Thanks @dsyer for you answer.

I understand it might be difficult to understand the scenario without having a look at code. I'm willing to provide something but it will take me a while "simplify" to something I can provide as a test case. Basically I'm using ZuulProxy to implement an Security / API Gateway to provide access to OAuth2 protected resources (Resource Servers) based on a microservices architecture using the pattern you described in https://spring.io/blog/2015/02/03/sso-with-oauth2-angular-js-and-spring-security-part-v for a Single Page Application client (HTML5, AngularJS, etc).
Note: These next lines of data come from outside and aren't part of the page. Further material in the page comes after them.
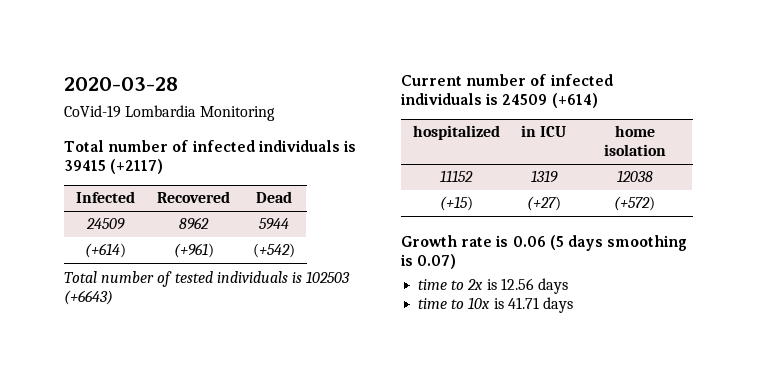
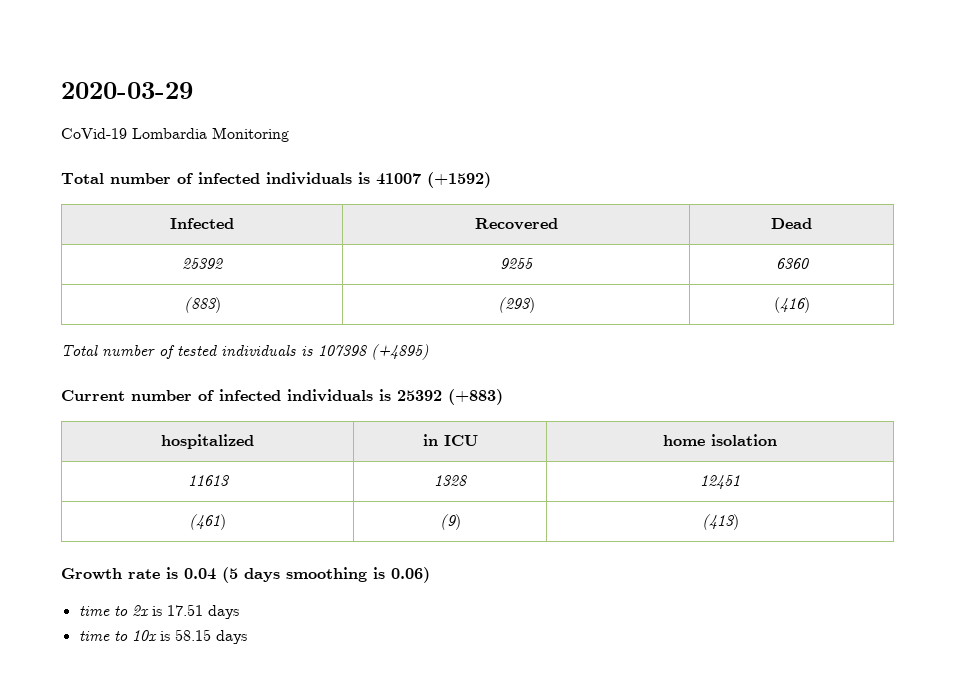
[64,77,178,91] 2020-03-28 -> [61,82,193,99] 2020-03-29
[64,159,164,174] 39415 (+2117) -> [376,172,491,188] 41007 (+1592)
[85,218,125,230] [179,217,209,230] [259,218,289,230] [84,243,126,258] [173,243,214,258] [253,243,295,258] 24509 | 8962 | 5944 // (+614) | (+961) | (+542) -> [182,258,223,269] [500,258,534,269] [775,258,809,269] [183,297,221,313] [497,297,535,313] [773,297,810,313] 25392 | 9255 | 6360 // (883) | (293) | (416)
[306,271,351,283] [64,290,113,305] 102503 (+6643) -> [318,344,429,360] 107398 (+4895)
[502,93,598,108] 24509 (+614) -> [397,389,503,405] 25392 (+883)
[440,170,473,182] [530,170,558,183] [616,170,653,182] [439,196,473,211] [526,196,561,211] [614,196,655,211] 11152 | 1319 | 12038 // (+15) | (+27) | (+572) -> [187,475,229,486] [434,475,467,486] [700,475,741,489] [189,514,226,530] [439,514,461,530] [701,514,739,530] 11613 | 1328 | 12451 // (461) | (9) | (413)
[512,236,546,247] 0.06 -> [184,568,216,580] 0.04
[417,254,457,269] 0.07) -> [391,567,430,583] 0.06)
[500,278,534,290] 12.56 -> [166,604,203,616] 17.51
[507,297,539,309] 41.71 -> [174,629,211,641] 58.15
So this implies we have all Spring Cloud Netflix OSS stack: config server, Eureka, several microservices (acting as Resource Servers), ZuulProxy (@EnableOAuth2SSO powered)... plus a external OAuth2 Authorization Server. We run all this based on containers (Dockers). Of course I can provide a minimum test case based on this just to reproduce the issue but I guess at least I will need at least the following components: Zuul Proxy with the proper setup, an OAuth2 server (we could implement it with Spring-OAuth2 as we use OpenAM in our project and we start it in a Docker container) and another project to run the web integration tests simulating the Single Page Application client (generating the high concurrency scenario per user session to reproduce the issue). Would be a test case with the aforementioned components OK for you? For sure it will take us a long to provide you with this test case, we will need to invest time but I completely understand you ask for it. Unfortunately we can't share our full project code and it will be difficult to run it anyway (it is necessary to start several Docker containers, etc).
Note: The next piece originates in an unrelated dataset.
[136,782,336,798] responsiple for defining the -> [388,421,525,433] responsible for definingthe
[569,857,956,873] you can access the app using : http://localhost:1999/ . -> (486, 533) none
In the meantime I just try to explain again from a high-level point of view so you see the full scenario.

In this scenario the issue we are finding is that when Zuul detects the OAuth2 access token stored in the user session (OAuth2ClientContext) is expired it will need to refresh it. Once the token is expired high concurrency can happen (several requests for the same user at the same time - this is same incoming session ID). In this case Zuul delegates to OAuth2RestTemplate and several threads can be trying to refresh the same OAuth2 token (calling the Authorization server endpoint). This is what it is fixed with the "synchronized" code in OAuth2RestTemplate i mentioned earlier for the default HttpSession implementation (memory). However for other implementations of HttpSession (spring-session Redis backed session, for instance) the scenario could be even more complicated (because the main thread keeps on executing but spring-session is handling writing to Redis in paral.lel (changes in flush mode can affect)).
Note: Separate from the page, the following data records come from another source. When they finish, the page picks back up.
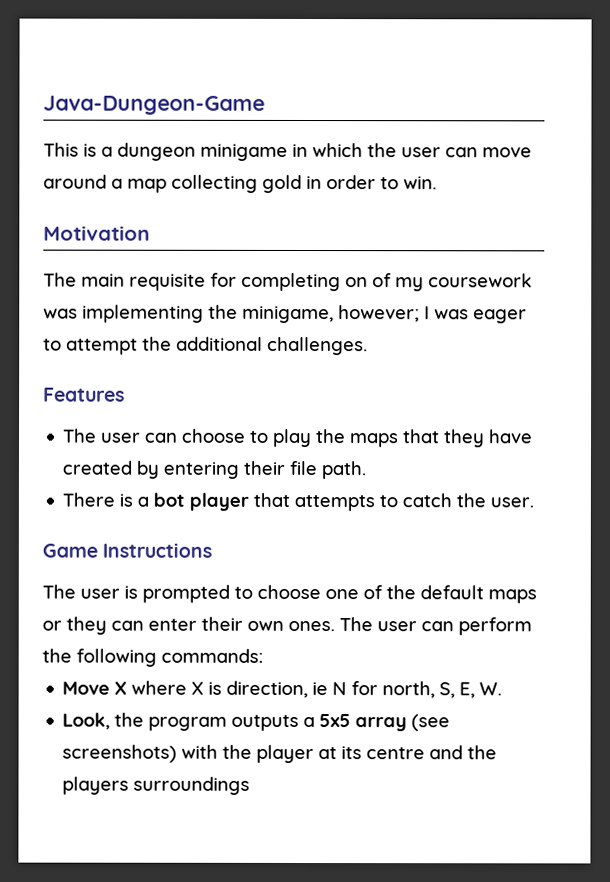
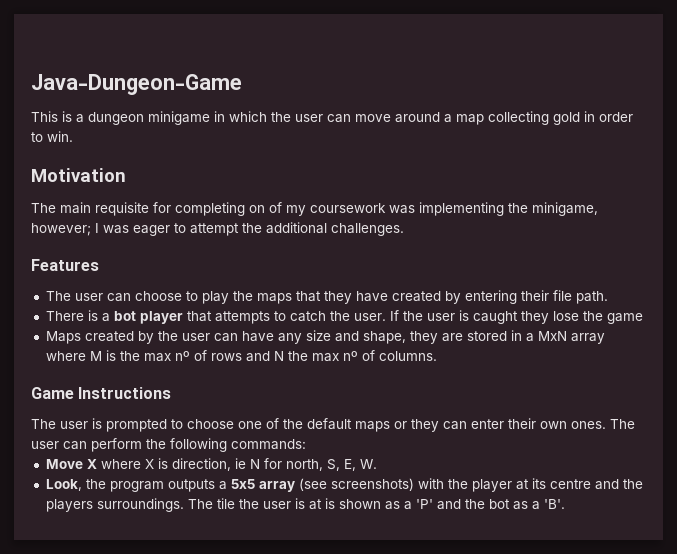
(535, 502) none -> [389,310,643,324] [45,330,605,344] [45,350,437,362] If the user is caught they lose the game // Maps created by the user can have any size and shape, they are stored in a MxN array where M is the max nº of rows and N the max nº of columns.
[133,776,251,795] surroundings -> [96,498,565,512] surroundings. The tile the user is at is shown as a 'P' and the bot as a 'B'.

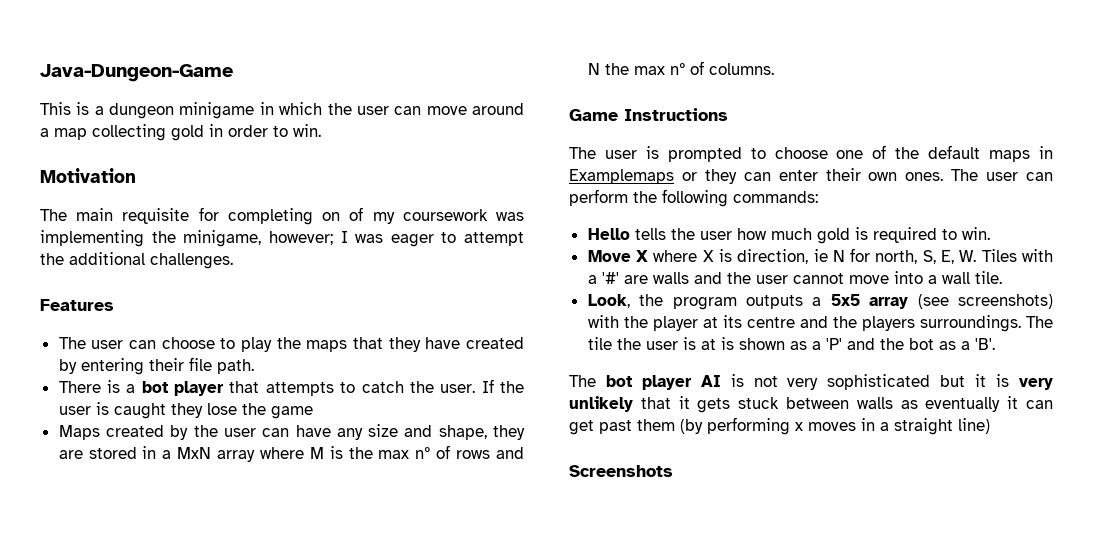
(390, 426) none -> [1039,146,1053,159] [569,169,674,184] in Examplemaps
(306, 444) none -> [587,227,990,244] // Hello tells the user how much gold is required to win.
(377, 464) none -> [981,249,1054,262] [587,271,1002,284] Tiles with a '#' are walls and the user cannot move into a wall tile.
(565, 504) none -> [569,374,1053,390] [569,396,1053,413] [569,417,990,435] [569,465,673,477] // The bot player AI is not very sophisticated but it is very unlikely that it gets stuck between walls as eventually it can get past them (by performing x moves in a straight line) // Screenshots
Sorry for my long answer and thanks for your effort to understand the scenario and help. Did my explanation provide a better understanding of the full scenario we are implementing and where we found the issue? Could you please confirm a test case with: Zuul, an AS (implmented with Spring-OAuth2, Eureka, 1 microservice (Resource Service) and another project to run integration tests (simulating the client) would be OK for you? If so, we will invest effort in providing this.

Thanks so much!

miguelfgar commented 7 years ago

Hi @dsyer, I start working in a Test Case for this and I'll provide it as soon as possible.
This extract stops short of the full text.